Pull every line that includes the word "KONSEP" from the data.

##### MATERIAL FOR THE TASK

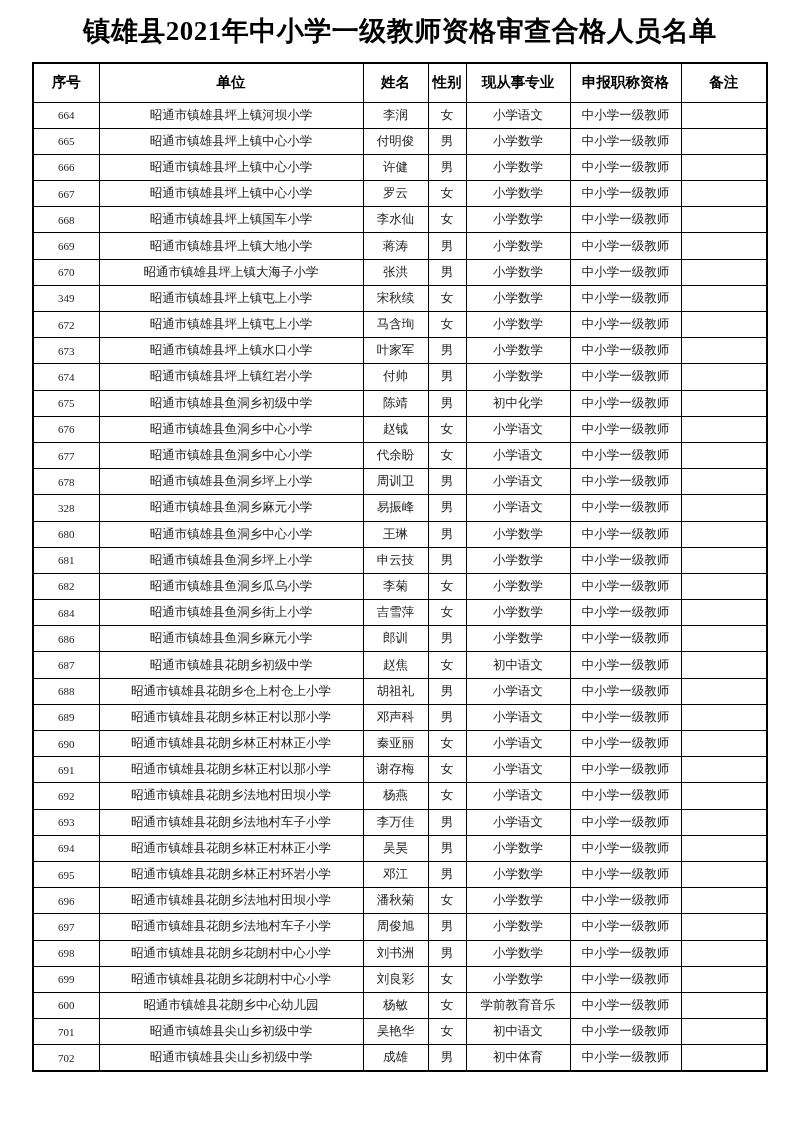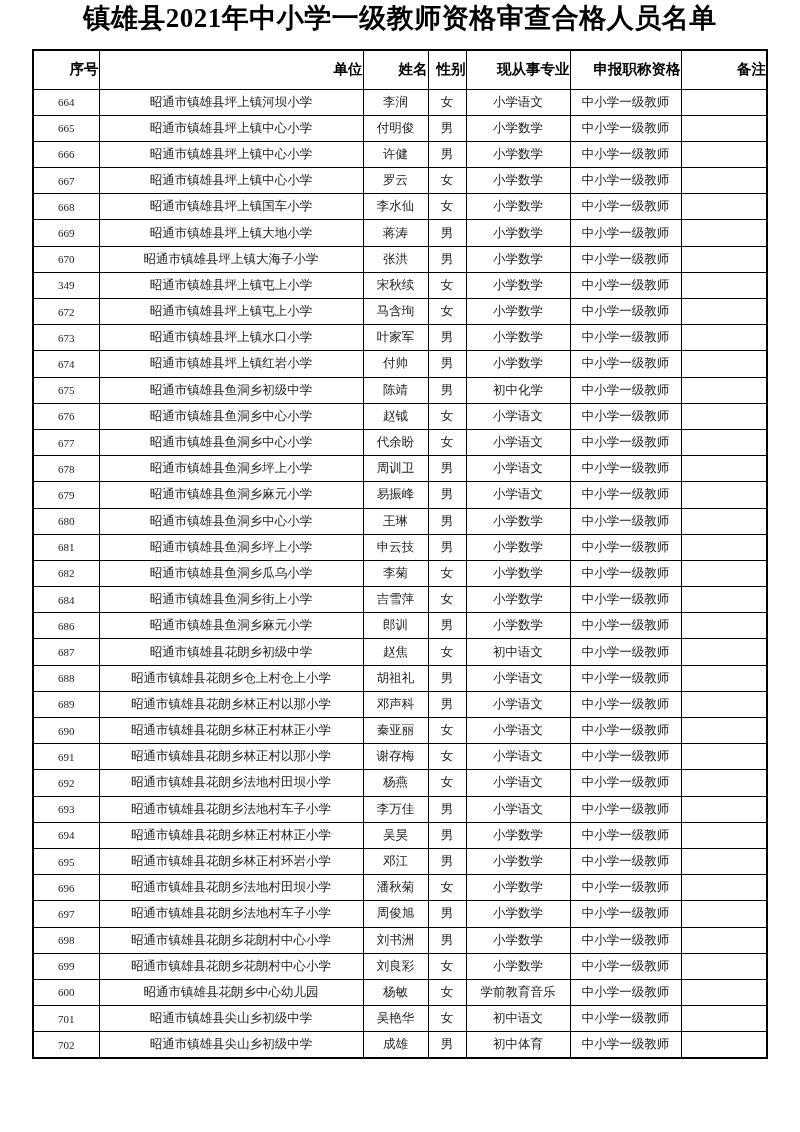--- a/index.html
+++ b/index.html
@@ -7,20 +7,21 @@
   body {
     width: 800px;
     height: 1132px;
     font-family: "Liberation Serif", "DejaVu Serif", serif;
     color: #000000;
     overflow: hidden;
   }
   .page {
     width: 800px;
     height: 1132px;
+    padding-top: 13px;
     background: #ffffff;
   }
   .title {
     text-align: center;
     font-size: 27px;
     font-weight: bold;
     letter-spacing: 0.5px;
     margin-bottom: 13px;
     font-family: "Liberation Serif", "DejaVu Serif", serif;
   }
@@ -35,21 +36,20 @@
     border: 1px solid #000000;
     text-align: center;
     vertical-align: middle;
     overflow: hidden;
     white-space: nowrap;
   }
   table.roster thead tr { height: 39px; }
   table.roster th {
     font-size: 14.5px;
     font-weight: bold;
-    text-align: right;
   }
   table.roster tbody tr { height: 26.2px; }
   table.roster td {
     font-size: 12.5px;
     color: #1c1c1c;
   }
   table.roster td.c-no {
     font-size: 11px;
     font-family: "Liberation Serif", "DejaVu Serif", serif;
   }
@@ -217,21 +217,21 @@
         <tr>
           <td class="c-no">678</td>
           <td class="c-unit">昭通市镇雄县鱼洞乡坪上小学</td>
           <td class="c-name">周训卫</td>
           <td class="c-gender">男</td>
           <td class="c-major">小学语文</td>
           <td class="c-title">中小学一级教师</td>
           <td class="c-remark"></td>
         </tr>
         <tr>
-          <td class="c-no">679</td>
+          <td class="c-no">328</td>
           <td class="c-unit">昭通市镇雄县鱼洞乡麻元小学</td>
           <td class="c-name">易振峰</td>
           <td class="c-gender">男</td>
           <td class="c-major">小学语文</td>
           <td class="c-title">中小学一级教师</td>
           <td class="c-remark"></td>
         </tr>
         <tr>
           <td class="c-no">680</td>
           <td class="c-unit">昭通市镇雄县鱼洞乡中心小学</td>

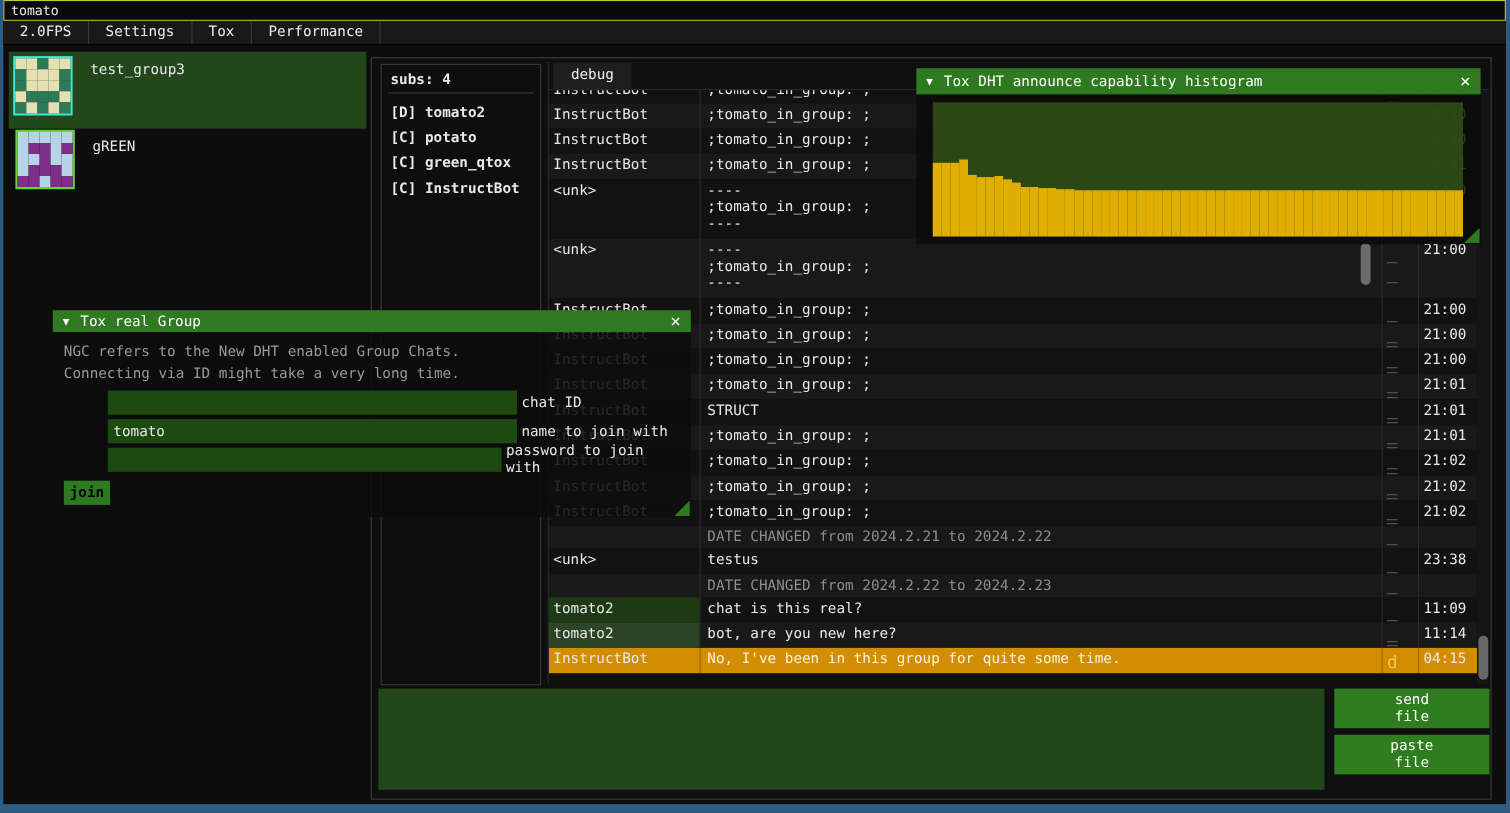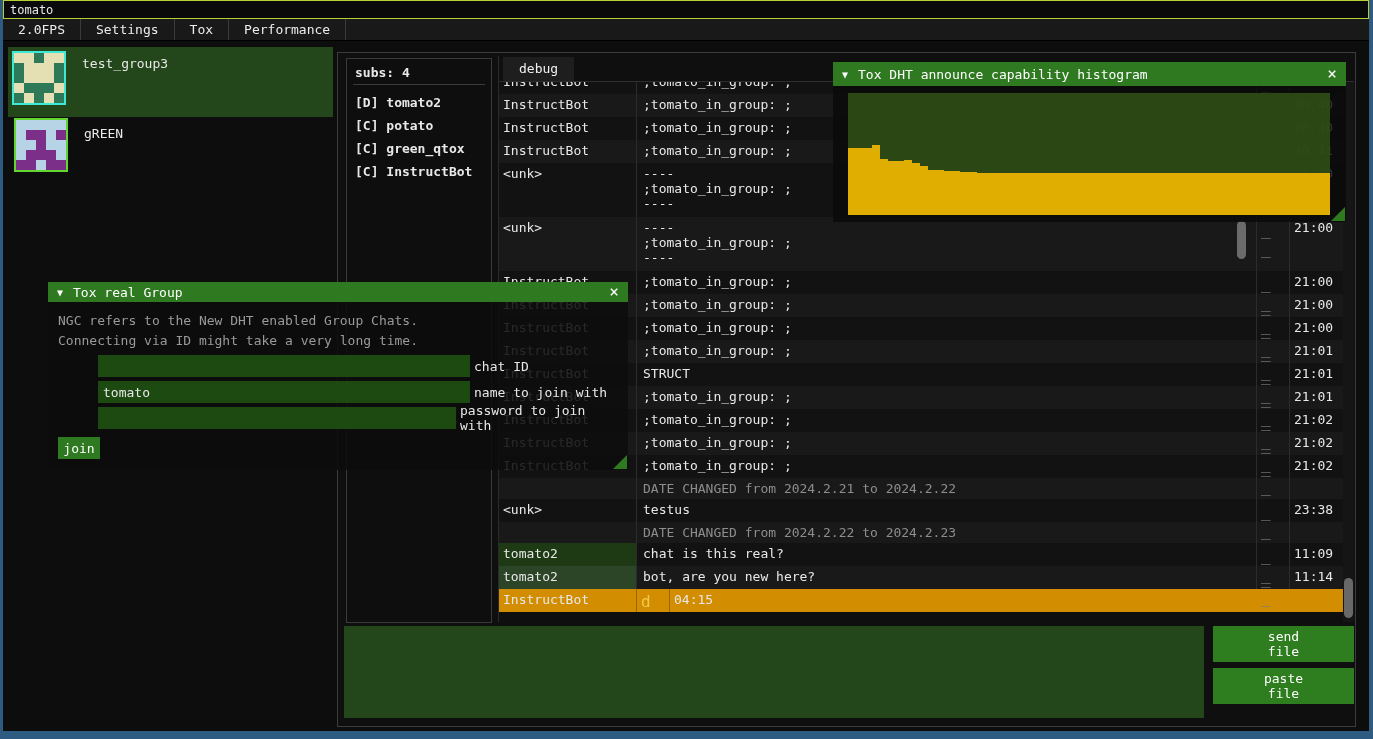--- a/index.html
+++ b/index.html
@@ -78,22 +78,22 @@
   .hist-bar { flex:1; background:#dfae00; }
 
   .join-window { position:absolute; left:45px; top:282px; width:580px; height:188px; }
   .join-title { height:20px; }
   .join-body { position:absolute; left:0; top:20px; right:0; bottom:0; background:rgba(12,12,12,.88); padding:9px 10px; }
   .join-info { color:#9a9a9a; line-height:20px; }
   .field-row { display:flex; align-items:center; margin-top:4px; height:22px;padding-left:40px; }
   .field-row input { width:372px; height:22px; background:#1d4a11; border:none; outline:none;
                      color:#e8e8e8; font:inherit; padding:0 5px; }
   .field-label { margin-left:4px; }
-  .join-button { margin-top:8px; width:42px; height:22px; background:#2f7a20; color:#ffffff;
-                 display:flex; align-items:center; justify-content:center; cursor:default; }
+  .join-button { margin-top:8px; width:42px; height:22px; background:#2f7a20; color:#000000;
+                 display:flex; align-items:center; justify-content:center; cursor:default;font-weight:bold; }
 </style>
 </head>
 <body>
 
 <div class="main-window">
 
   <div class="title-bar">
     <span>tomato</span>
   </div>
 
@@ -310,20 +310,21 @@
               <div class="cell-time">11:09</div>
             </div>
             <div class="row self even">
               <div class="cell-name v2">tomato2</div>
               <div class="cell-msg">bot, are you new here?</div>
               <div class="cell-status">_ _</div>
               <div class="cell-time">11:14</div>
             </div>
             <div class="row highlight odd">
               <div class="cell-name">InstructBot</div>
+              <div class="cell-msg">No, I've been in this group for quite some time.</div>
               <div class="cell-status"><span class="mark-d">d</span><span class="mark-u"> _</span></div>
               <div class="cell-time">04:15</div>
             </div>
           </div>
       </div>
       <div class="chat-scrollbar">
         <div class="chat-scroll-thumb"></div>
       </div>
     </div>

##########
##### MATERIAL FOR THE TASK

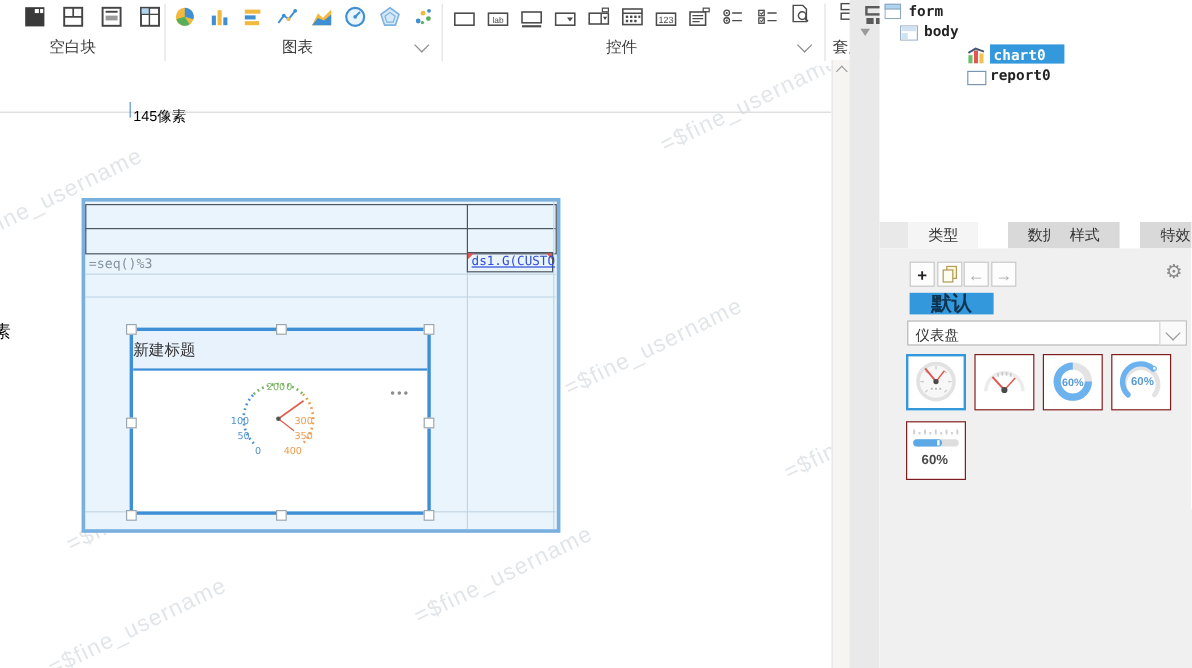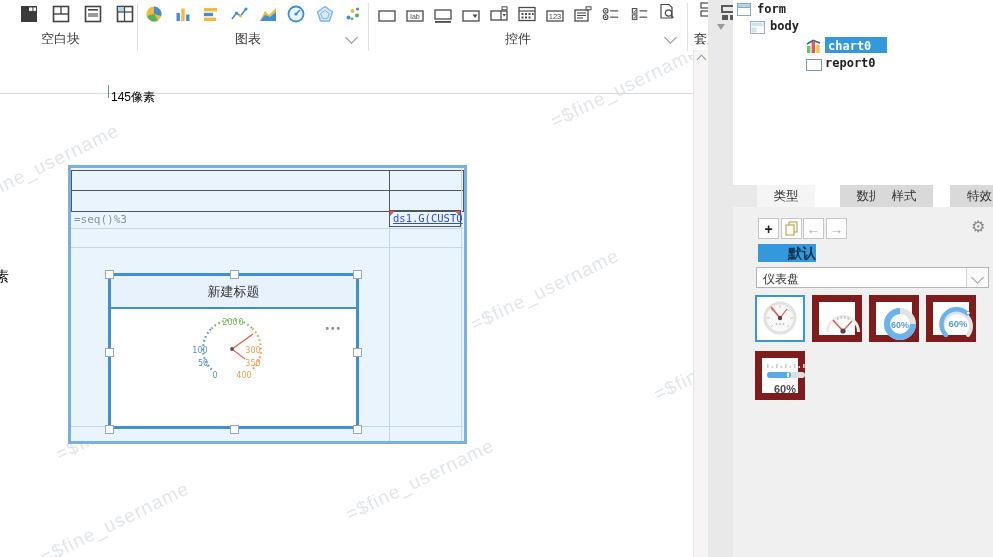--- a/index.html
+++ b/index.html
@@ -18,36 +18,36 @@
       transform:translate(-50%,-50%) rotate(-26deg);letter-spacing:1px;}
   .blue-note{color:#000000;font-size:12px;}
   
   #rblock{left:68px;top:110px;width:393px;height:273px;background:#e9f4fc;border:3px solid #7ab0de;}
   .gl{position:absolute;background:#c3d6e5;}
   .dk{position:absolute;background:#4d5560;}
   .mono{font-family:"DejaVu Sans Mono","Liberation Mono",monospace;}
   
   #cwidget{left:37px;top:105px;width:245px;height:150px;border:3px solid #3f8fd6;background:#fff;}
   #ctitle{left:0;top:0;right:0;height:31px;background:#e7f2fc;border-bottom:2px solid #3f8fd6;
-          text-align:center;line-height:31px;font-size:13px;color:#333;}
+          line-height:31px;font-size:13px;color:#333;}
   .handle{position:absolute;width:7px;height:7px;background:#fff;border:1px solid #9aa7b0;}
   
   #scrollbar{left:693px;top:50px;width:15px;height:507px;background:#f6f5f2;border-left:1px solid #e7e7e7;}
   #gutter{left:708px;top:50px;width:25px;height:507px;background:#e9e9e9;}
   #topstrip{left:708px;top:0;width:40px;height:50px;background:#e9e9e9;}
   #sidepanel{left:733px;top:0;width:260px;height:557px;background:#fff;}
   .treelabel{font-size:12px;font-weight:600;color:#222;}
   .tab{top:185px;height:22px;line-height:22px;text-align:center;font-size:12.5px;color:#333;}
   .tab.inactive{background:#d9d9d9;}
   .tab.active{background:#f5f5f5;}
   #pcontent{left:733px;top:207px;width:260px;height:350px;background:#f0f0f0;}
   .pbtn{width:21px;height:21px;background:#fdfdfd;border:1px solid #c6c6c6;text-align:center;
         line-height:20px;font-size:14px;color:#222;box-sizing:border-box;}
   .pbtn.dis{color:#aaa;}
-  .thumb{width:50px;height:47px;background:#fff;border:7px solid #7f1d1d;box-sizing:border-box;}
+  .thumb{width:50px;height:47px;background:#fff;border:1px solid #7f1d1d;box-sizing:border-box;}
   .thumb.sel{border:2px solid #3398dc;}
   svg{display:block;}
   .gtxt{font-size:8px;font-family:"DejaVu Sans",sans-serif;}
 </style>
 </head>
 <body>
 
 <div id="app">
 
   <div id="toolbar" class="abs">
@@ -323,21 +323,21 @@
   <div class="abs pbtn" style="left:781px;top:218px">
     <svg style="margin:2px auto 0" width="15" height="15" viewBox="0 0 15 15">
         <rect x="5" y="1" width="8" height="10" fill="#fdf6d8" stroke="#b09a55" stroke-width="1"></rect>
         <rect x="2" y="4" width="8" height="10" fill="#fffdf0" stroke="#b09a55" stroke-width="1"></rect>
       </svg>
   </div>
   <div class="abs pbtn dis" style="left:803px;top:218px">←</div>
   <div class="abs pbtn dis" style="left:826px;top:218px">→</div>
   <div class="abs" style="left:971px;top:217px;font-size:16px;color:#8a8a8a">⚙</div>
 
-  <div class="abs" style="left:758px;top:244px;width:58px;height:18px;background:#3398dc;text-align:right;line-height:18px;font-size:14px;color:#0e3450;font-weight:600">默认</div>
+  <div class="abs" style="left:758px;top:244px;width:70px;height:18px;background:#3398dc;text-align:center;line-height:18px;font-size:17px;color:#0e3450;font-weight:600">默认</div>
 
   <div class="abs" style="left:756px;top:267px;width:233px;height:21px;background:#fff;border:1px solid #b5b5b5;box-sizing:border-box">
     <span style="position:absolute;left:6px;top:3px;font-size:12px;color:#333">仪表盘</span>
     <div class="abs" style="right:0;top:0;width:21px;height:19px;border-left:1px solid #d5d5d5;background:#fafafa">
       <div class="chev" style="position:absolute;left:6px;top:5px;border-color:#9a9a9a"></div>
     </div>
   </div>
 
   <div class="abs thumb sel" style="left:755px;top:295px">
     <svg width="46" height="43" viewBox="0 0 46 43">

##########
##### MATERIAL FOR THE TASK

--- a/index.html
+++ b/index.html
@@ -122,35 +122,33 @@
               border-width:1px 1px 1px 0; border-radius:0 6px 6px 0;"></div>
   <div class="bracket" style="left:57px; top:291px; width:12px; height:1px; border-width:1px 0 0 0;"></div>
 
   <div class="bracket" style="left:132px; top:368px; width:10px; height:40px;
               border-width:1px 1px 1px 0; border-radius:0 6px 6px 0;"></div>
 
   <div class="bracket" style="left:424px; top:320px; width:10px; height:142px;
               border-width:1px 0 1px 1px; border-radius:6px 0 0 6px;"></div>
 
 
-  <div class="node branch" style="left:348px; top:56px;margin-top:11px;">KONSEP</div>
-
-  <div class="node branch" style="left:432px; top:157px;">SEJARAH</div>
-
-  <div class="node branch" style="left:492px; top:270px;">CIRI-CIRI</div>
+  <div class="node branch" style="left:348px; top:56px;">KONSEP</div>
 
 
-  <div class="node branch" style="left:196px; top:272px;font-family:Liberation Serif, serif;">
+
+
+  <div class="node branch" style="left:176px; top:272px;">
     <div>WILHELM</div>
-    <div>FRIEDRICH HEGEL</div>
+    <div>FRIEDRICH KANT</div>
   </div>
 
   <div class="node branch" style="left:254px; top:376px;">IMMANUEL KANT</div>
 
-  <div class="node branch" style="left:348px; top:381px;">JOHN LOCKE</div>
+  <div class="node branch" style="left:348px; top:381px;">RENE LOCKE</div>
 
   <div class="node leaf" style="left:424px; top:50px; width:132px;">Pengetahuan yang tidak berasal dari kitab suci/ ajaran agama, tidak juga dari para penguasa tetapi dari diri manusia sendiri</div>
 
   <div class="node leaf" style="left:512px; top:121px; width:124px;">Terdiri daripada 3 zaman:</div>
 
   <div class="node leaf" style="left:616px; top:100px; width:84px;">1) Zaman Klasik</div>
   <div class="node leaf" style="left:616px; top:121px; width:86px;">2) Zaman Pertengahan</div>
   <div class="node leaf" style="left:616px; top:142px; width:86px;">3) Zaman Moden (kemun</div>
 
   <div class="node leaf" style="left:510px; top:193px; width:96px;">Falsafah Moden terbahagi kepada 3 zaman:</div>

##########

_ANSWER FOR THE TASK_
-  <div class="node branch" style="left:348px; top:56px;margin-top:11px;">KONSEP</div>
+  <div class="node branch" style="left:348px; top:56px;">KONSEP</div>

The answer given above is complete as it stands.